## Exercise requirements
Below is a listing. Set down exactly the lines from the one containing "Women’s Casual Relaxed" through the one containing "total: 2233.31 -> 2001.39", both ends included, and leave out the rest.

## Available data

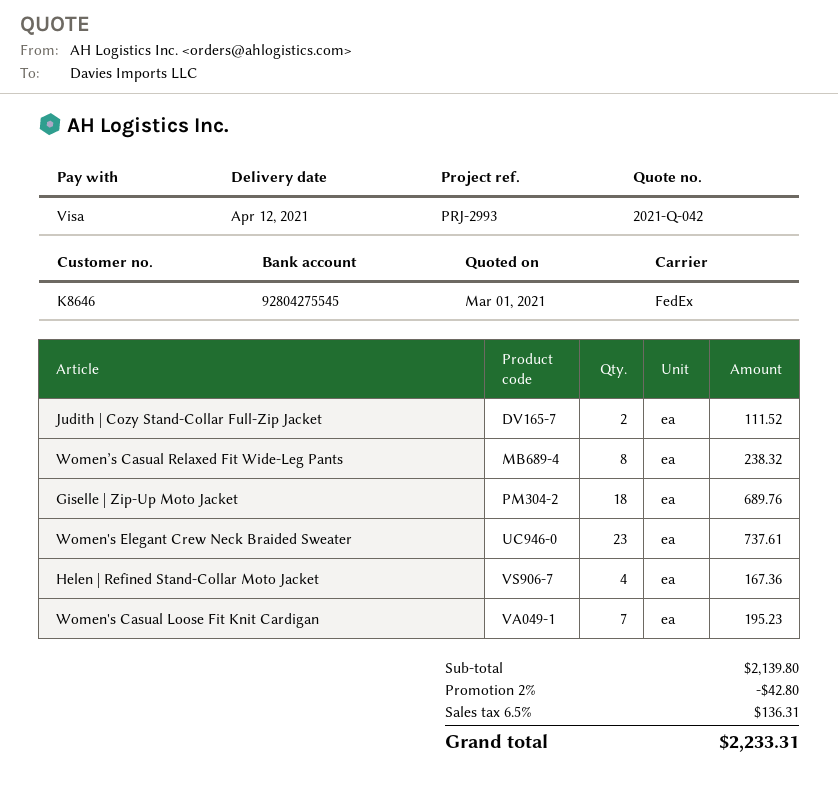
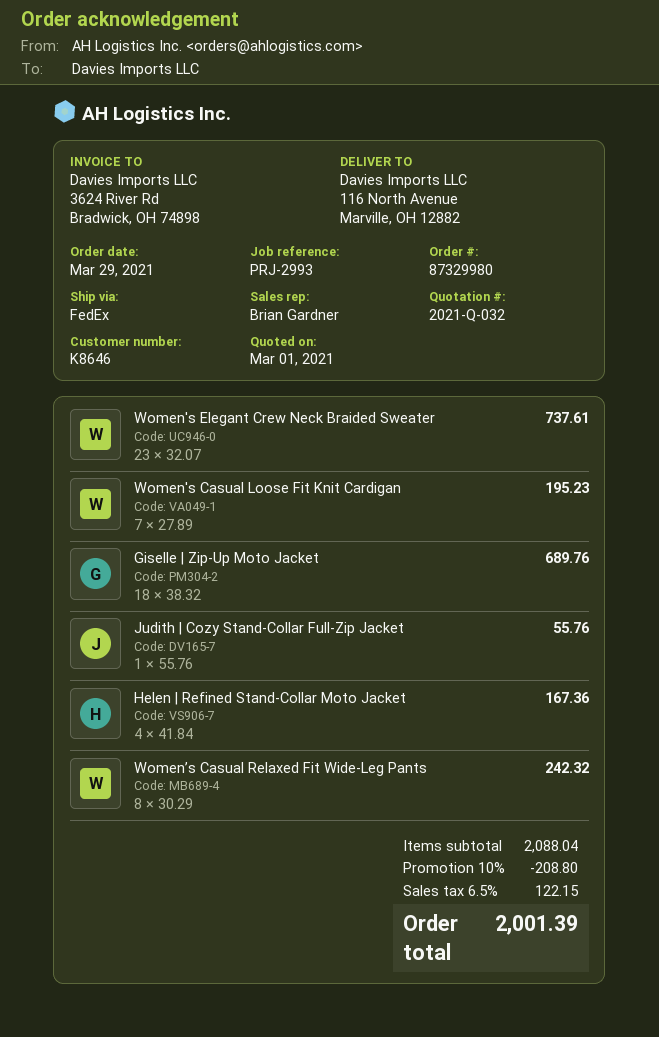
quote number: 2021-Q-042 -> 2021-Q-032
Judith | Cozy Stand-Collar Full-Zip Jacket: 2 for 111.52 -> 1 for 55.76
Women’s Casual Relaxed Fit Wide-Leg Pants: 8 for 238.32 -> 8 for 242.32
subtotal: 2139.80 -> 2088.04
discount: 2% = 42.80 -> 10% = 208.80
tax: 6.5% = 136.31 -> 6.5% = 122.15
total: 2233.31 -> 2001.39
---
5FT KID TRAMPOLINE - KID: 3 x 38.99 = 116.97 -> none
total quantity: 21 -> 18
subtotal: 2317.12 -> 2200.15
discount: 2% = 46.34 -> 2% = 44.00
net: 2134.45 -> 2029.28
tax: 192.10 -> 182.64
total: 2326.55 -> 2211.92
...
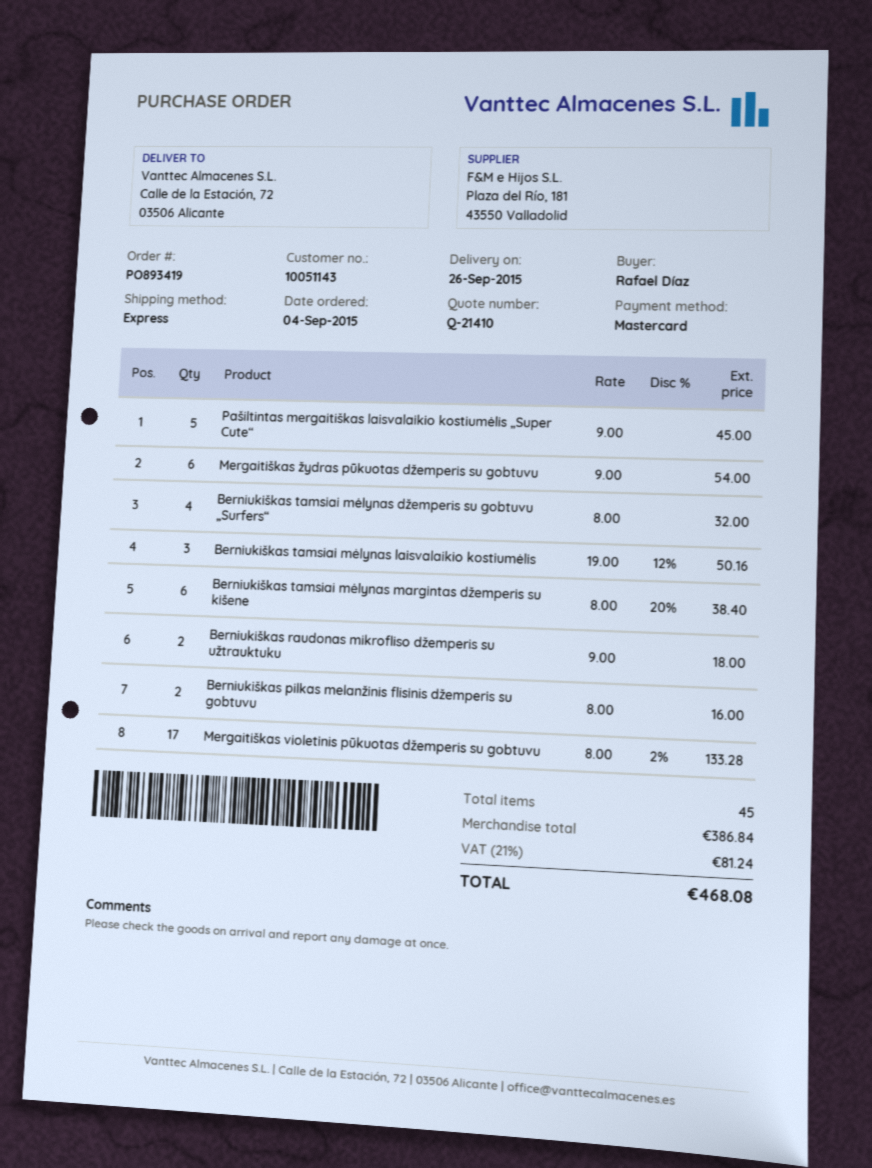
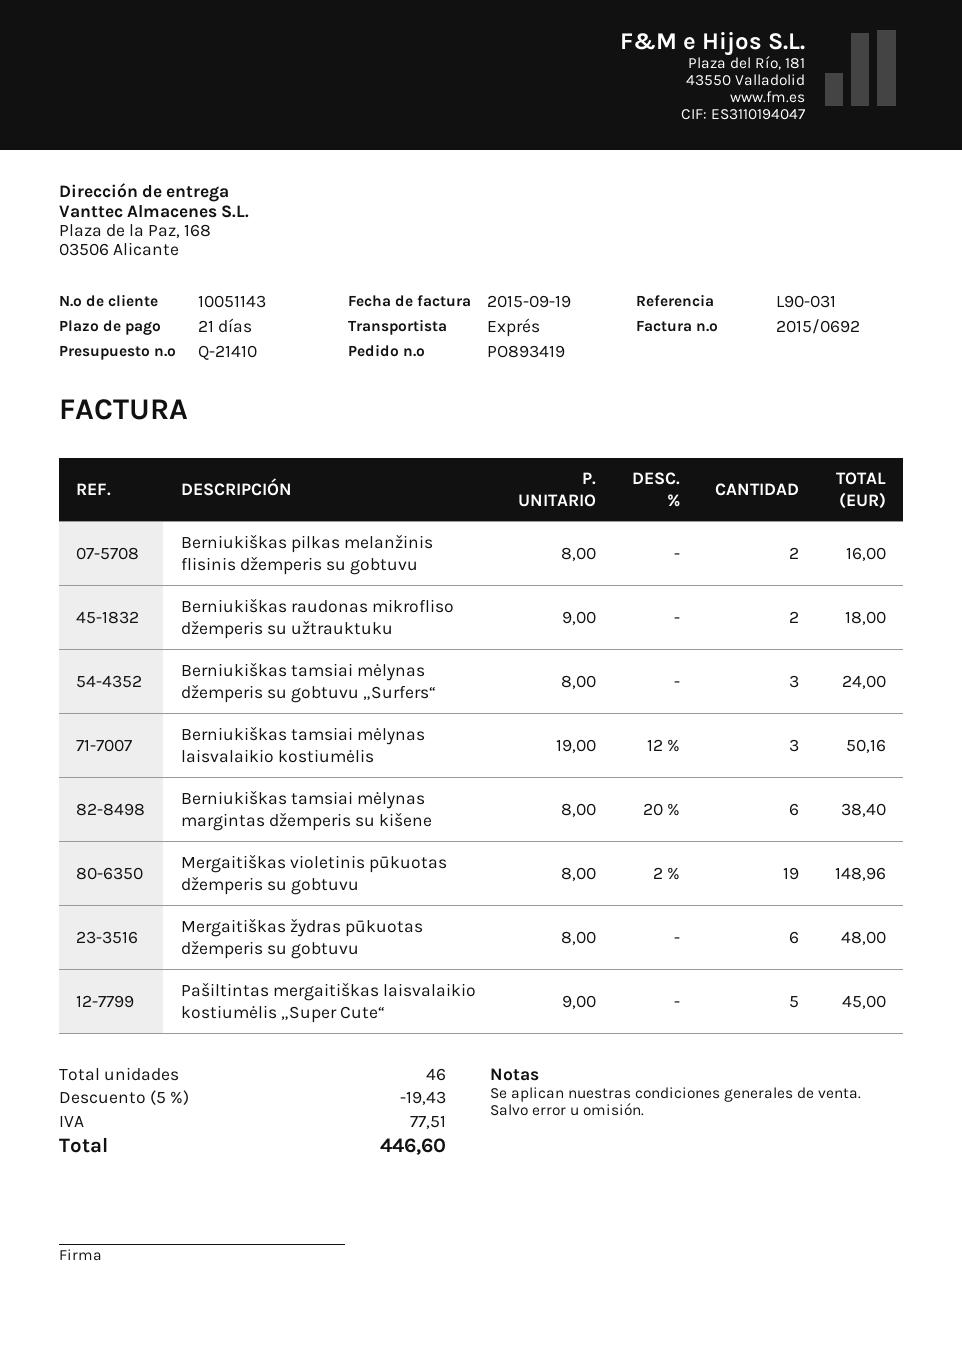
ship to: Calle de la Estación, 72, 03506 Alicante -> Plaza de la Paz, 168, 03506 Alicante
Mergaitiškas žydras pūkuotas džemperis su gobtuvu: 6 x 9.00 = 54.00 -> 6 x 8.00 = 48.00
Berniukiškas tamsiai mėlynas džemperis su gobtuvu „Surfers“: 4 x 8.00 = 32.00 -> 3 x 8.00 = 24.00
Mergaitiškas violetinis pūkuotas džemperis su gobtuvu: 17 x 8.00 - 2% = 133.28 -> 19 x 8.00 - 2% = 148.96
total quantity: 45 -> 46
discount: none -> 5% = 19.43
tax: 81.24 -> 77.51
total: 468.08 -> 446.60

## Expected answer
Women’s Casual Relaxed Fit Wide-Leg Pants: 8 for 238.32 -> 8 for 242.32
subtotal: 2139.80 -> 2088.04
discount: 2% = 42.80 -> 10% = 208.80
tax: 6.5% = 136.31 -> 6.5% = 122.15
total: 2233.31 -> 2001.39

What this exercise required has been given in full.